Já era velha e Susana pergunta a Túlio para onde ele vai? Ele responde que irá acompanhar o Sr. Tancredo. Fala que agora está livre.No entanto, sua nova condição é desmascarada por Mãe Susana, quando esta ironiza a “liberdade” do alforriado – que afinal, irá conduzi-lo à morte – comparando-a à vida que levava em África:

“- Tu! tu livre? Ah não me iludas! – exclamou a velha africana abrindo uns grandes olhos. (...) Liberdade... eu gozei em minha mocidade! – continuou Suzana com amargura. Túlio, meu filho, ninguém a gozou mais ampla, não houve mulher alguma mais ditosa do que eu.

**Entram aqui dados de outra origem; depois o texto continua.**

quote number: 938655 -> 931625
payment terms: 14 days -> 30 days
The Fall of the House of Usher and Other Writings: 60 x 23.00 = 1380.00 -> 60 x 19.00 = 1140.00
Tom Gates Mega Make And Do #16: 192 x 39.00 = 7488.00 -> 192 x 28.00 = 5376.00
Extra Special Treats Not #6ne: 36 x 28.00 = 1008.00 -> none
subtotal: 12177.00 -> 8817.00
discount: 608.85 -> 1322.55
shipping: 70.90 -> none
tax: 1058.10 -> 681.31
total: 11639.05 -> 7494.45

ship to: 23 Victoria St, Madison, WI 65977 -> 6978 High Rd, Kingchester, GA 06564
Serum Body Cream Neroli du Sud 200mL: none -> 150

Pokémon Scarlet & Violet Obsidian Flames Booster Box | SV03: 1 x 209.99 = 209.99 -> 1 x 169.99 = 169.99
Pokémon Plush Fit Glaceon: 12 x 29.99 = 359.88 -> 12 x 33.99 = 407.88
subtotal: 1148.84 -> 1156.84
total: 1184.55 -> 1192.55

Além de reforçar a própria condição afro-descendente do texto, a entrada em cena da velha africana confere maior densidade ao sentido político do mesmo. É Mãe Susana quem vai explicar a Túlio o sentido da verdadeira liberdade, que não seria nunca a de um alforriado num país racista. Para tanto, a velha escrava recordava sua terra natal, a infância livre, o amor de seu companheiro e a vida feliz que levavam junto à filhinha até o dia em que foi capturada pelos “bárbaros” mercadores de seres humanos. Segue-se a narrativa do aprisionamento e da crueldade com que foi tratada ao deixar para sempre “pátria, esposo, mãe, filha, e liberdade”:

“Foi embalde que supliquei em nome de minha filha, que me restituíssem a liberdade: os bárbaros sorriam-se de minhas lágrimas, e olhavam-me sem compaixão. (...) Meteram-me a mim e a mais trezentos companheiros de infortúnio e de cativeiro no estreito e infecto porão de um navio. Trinta dias de cruéis tormentos, e de falta absoluta de tudo quanto é necessário à vida passamos nessa sepultura até que abordamos as praias brasileiras. Para caber a mercadoria humana no porão fomos amarrados em pé para que não houvesse receio de revolta, acorrentados como animais ferozes das nossas matas que se levam para recreio dos potentados da Europa.”